# Data
BEGIN

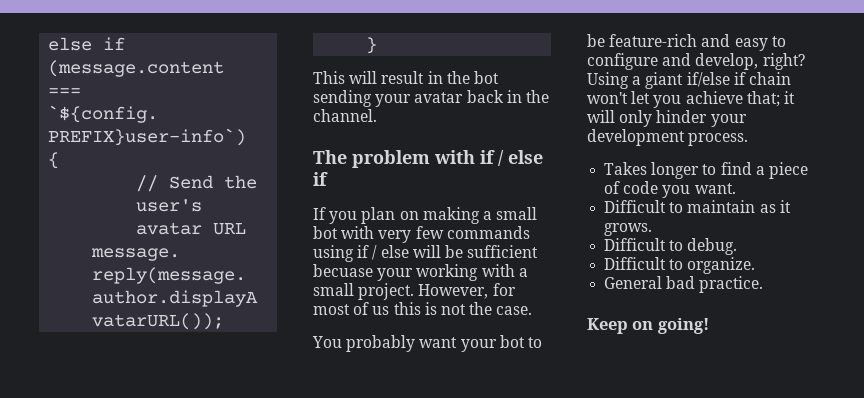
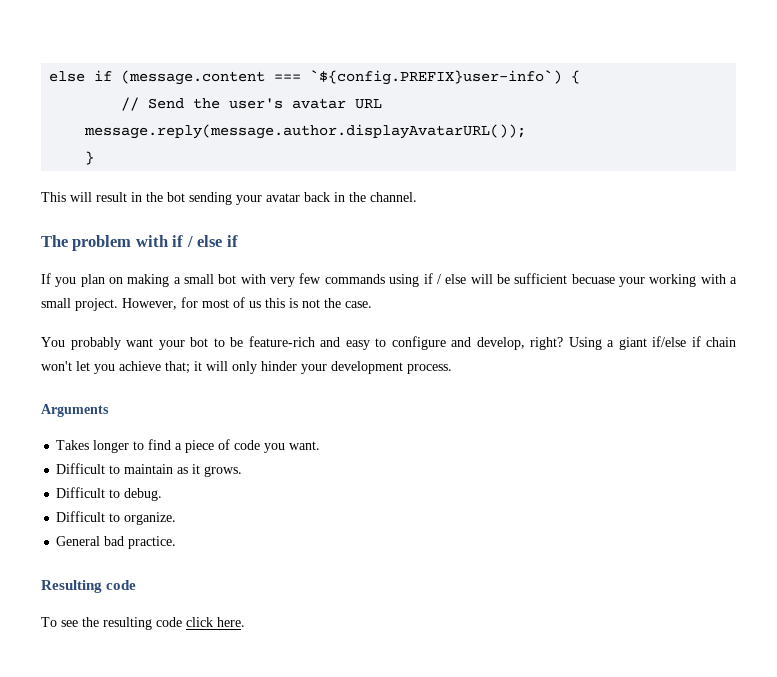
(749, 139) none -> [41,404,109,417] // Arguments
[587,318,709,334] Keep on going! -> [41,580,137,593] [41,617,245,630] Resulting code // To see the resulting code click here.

END
BEGIN

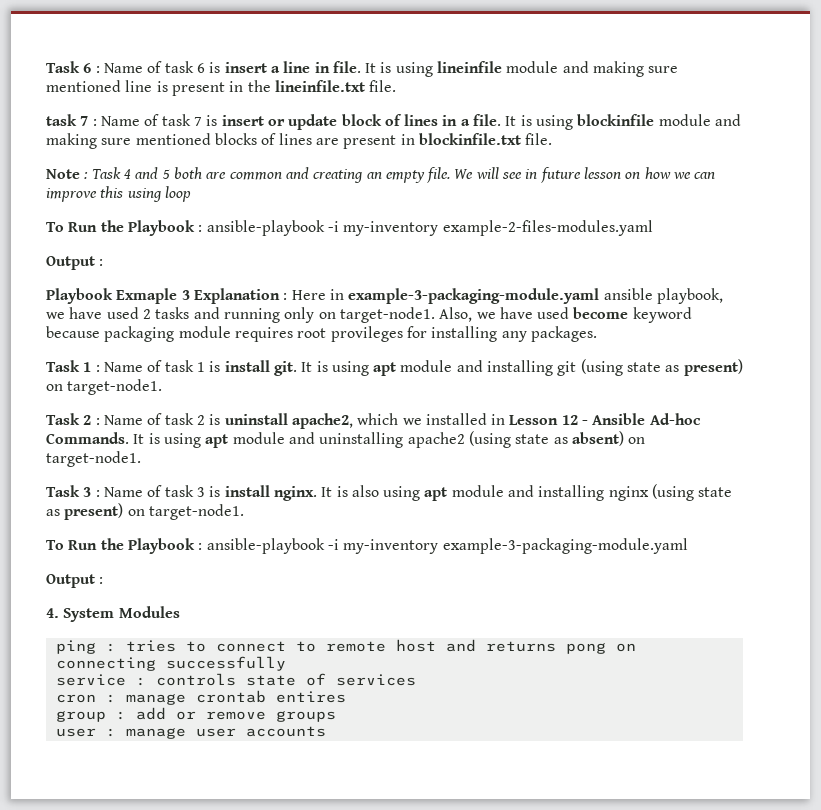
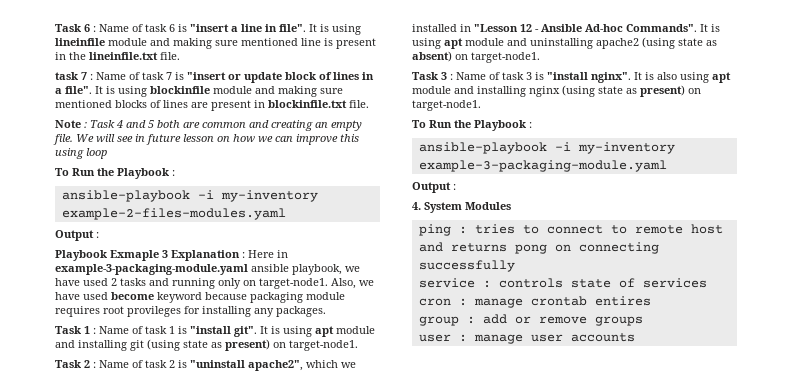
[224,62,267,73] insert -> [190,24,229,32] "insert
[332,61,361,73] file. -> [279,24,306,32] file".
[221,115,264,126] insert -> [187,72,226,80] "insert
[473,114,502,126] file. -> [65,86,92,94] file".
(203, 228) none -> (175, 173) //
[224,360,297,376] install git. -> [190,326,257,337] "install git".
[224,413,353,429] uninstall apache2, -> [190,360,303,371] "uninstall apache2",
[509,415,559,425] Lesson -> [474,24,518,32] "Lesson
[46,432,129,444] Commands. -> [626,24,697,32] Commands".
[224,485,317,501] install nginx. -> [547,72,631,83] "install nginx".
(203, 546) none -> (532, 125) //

END
BEGIN

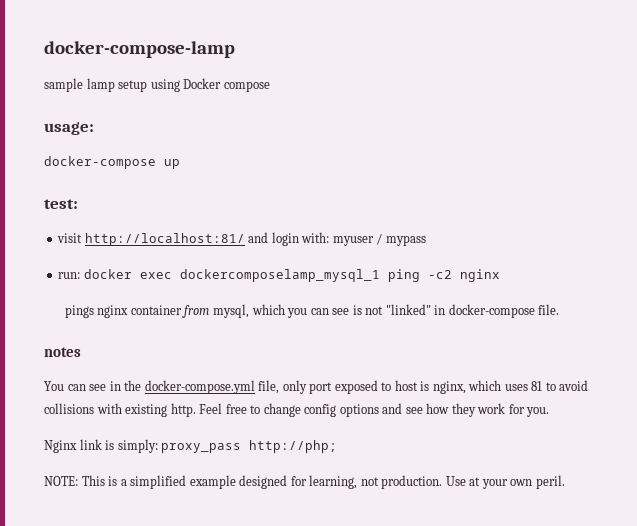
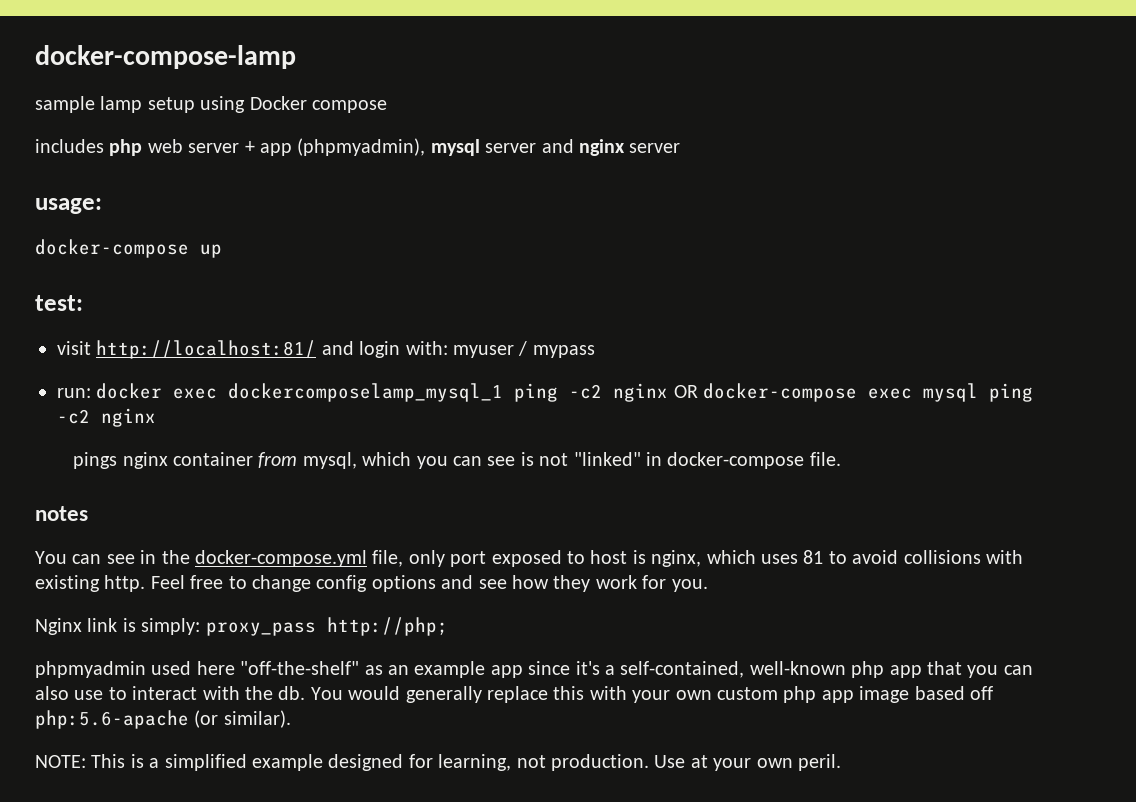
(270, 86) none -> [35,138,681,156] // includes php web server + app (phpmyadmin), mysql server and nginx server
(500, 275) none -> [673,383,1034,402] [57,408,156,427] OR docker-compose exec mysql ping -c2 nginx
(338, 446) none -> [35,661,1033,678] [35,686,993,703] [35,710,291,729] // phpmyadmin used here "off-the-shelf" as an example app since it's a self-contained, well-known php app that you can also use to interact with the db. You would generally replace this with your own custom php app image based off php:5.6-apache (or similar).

END

# Required work
Looking at the records above, return exactly the lines from the line with "(749, 139) none" to the line with "[587,318,709,334] Keep on", both ends included.

# Result of this task
(749, 139) none -> [41,404,109,417] // Arguments
[587,318,709,334] Keep on going! -> [41,580,137,593] [41,617,245,630] Resulting code // To see the resulting code click here.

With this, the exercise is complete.